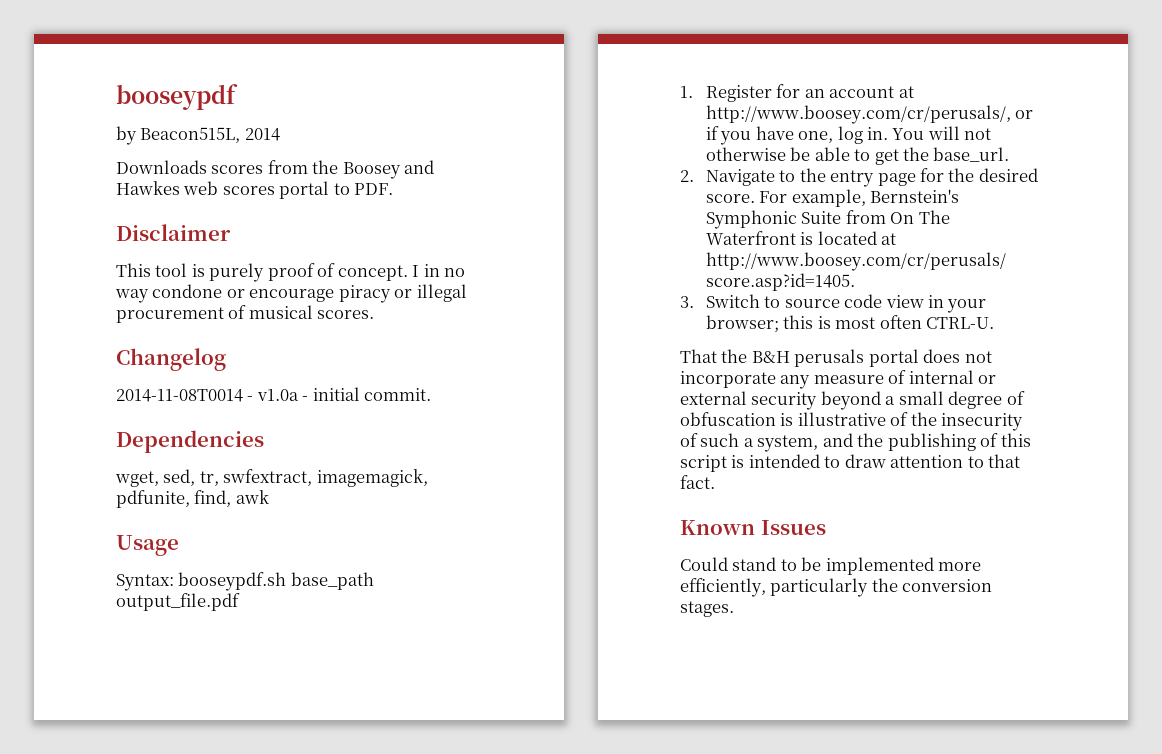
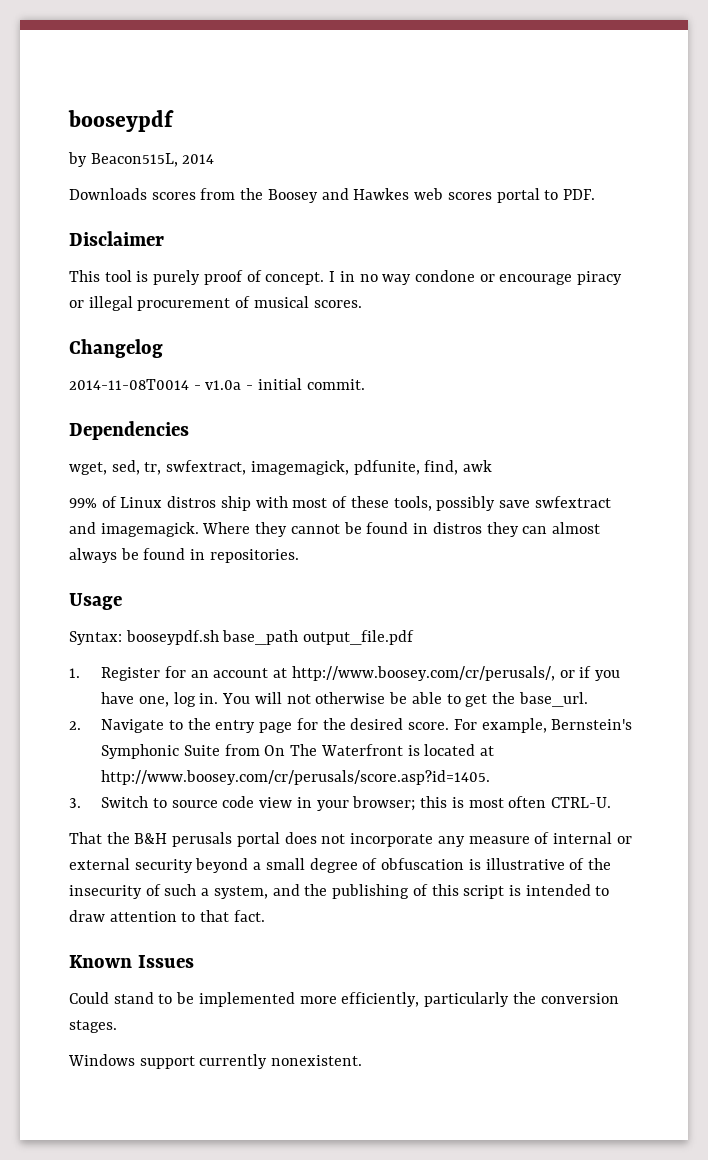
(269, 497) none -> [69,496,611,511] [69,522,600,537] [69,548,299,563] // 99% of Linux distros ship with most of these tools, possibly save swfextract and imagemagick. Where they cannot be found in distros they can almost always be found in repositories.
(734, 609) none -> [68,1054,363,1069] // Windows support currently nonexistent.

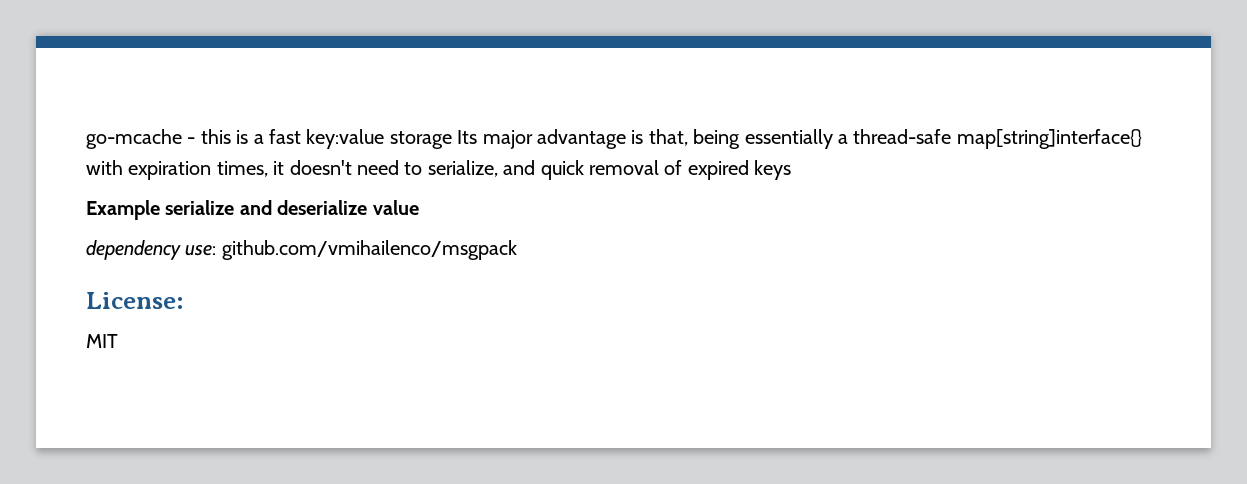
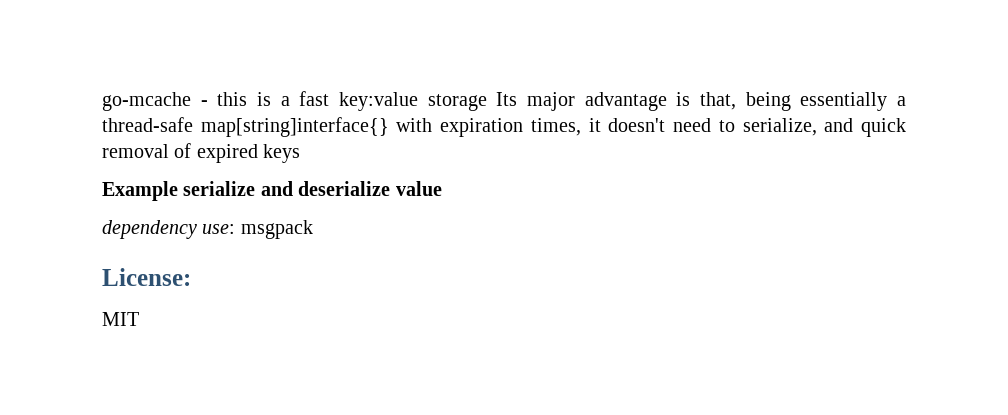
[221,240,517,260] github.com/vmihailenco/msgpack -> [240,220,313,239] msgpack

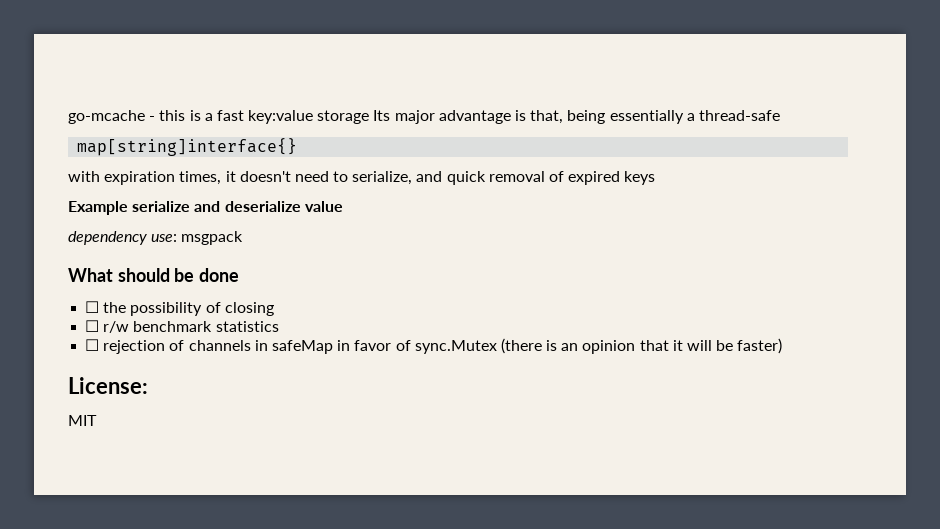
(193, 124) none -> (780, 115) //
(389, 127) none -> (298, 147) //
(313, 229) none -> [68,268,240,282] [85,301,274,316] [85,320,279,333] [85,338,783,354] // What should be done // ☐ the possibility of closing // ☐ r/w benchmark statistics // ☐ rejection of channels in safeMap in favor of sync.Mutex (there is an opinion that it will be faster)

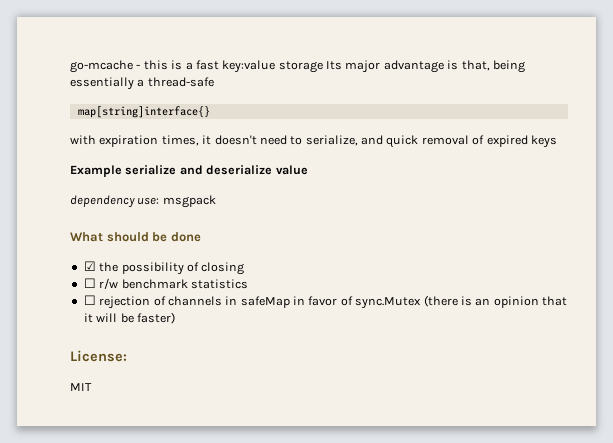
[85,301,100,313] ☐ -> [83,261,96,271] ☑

= = = =

* _TASK ITEM_
Restate each of the entries above word for word and skip every image.

* _SOLUTION BELOW_
(269, 497) none -> [69,496,611,511] [69,522,600,537] [69,548,299,563] // 99% of Linux distros ship with most of these tools, possibly save swfextract and imagemagick. Where they cannot be found in distros they can almost always be found in repositories.
(734, 609) none -> [68,1054,363,1069] // Windows support currently nonexistent.

[221,240,517,260] github.com/vmihailenco/msgpack -> [240,220,313,239] msgpack

(193, 124) none -> (780, 115) //
(389, 127) none -> (298, 147) //
(313, 229) none -> [68,268,240,282] [85,301,274,316] [85,320,279,333] [85,338,783,354] // What should be done // ☐ the possibility of closing // ☐ r/w benchmark statistics // ☐ rejection of channels in safeMap in favor of sync.Mutex (there is an opinion that it will be faster)

[85,301,100,313] ☐ -> [83,261,96,271] ☑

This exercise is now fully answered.